*Task objective*: Output the entries below exactly, from the first line to the line holding "shipping: 42.00 -> none", both included.

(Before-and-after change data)

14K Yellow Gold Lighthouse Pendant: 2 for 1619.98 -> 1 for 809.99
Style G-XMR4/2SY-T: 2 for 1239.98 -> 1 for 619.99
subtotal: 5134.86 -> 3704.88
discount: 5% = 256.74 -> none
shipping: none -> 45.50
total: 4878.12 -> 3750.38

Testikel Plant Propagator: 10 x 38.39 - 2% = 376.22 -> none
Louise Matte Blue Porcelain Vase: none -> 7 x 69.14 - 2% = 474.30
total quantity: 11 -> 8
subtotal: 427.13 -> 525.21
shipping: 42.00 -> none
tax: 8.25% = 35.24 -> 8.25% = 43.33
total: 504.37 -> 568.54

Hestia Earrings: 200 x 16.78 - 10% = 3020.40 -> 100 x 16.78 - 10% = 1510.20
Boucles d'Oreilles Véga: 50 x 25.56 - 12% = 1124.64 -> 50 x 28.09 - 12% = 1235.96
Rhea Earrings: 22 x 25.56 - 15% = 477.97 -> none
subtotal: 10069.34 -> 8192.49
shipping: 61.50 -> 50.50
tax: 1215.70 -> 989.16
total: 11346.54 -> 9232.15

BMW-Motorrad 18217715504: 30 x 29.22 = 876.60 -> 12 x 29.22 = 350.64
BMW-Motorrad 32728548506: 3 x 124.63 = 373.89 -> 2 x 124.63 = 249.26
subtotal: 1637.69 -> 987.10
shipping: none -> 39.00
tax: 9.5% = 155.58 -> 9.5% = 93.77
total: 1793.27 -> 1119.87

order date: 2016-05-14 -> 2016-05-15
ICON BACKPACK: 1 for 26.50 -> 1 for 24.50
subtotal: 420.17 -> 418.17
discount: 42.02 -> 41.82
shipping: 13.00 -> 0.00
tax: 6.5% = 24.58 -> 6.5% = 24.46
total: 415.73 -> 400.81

*Result for this task*:
14K Yellow Gold Lighthouse Pendant: 2 for 1619.98 -> 1 for 809.99
Style G-XMR4/2SY-T: 2 for 1239.98 -> 1 for 619.99
subtotal: 5134.86 -> 3704.88
discount: 5% = 256.74 -> none
shipping: none -> 45.50
total: 4878.12 -> 3750.38

Testikel Plant Propagator: 10 x 38.39 - 2% = 376.22 -> none
Louise Matte Blue Porcelain Vase: none -> 7 x 69.14 - 2% = 474.30
total quantity: 11 -> 8
subtotal: 427.13 -> 525.21
shipping: 42.00 -> none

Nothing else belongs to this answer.